Integer key and value
It seems mph essentially implements a map[[]byte][]byte. Is it possible to change the code such that it becomes map[uint32][]uint8? Go's bulit-in map has just too much overhead for my application and I was wondering if this can help.
Do you mean slice overhead? It's not ideal it's true. It might be possible to use a single implementation to support both. I'll have a ponder.
I meant the map overhead. But right, there is the slice overhead as well, although it is not important in my case.
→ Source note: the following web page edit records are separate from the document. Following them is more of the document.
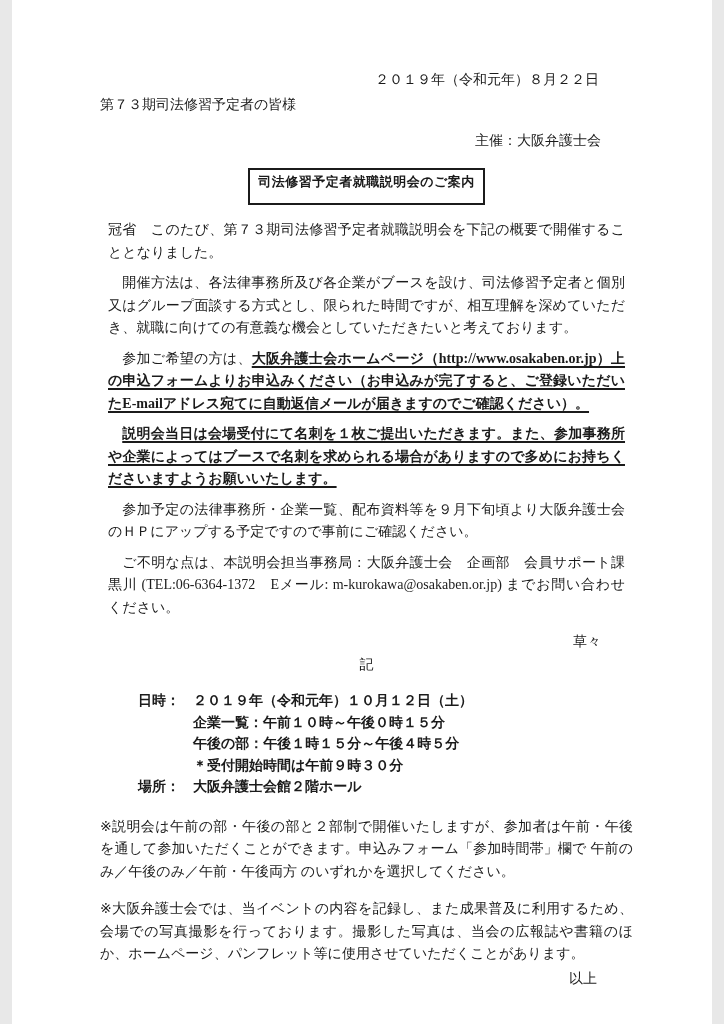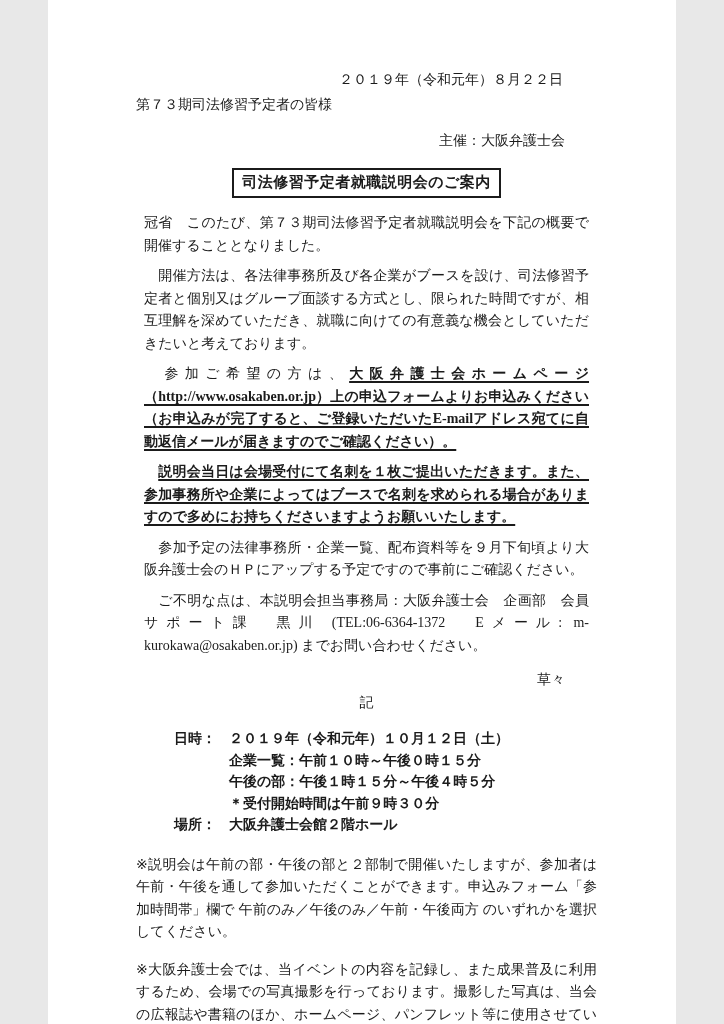--- a/index.html
+++ b/index.html
@@ -2,21 +2,21 @@
 <html lang="ja"><head>
 <meta charset="utf-8">
 <style>
   html, body {
     margin: 0;
     padding: 0;
     background: #e8e8e8;
   }
   .page {
     position: relative;
-    width: 628px;
+    width: 700px;
     height: 1024px;
     margin: 0 auto;
     background: #ffffff;
     box-sizing: border-box;
     padding: 70px 79px 0 88px;
     color: #1b1b1b;
     font-family: "Liberation Serif", "DejaVu Serif", serif;
     font-size: 14px;
     overflow: hidden;
   }
@@ -36,24 +36,24 @@
     margin-top: 16px;
     line-height: 20px;
   }
   .title-wrap {
     text-align: center;
     margin-top: 17px;
   }
   .title-box {
     display: inline-block;
     border: 2px solid #1b1b1b;
-    padding: 3px 8px 4px 8px;
+    padding: 3px 8px 12px 8px;
     font-family: "Liberation Sans", "DejaVu Sans", sans-serif;
     font-weight: bold;
-    font-size: 15px;
+    font-size: 13px;
     letter-spacing: 0.5px;
   }
   
   .letter-body {
     margin-top: 14px;
   }
   .letter-body p {
     margin: 8px;
     text-align: justify;
     line-height: 22.5px;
Along these lines, it makes sense to change the definition of CHDBuilder to
type CHDBuilder struct {
keys []KeyType
values []ValueType
}
to save space. In fact, doing away with Entry completely might the best direction to go.
As for hashing, one can use unsafe (base pointer) and reflect (for the object size) to do the hashing regardless of the definition of ValueType (something that would utilize the underlying hash function with signature hash(ptr *unsafe.Pointer, size int) uint64).
Also, I noticed that each call to chdHash creates a new fnv64 hasher (which allocates). Is this really the correct behavior?
In fact, I checked the fnv source and it's so simple that writing your inline implementation fnv64([]byte) uint64 with no allocations should be trivial, without any need for the New64a, Write, Sum64 ceremony.
I'm definitely amenable to performance improvements. Changing the definition of CHDBuilder is a good idea.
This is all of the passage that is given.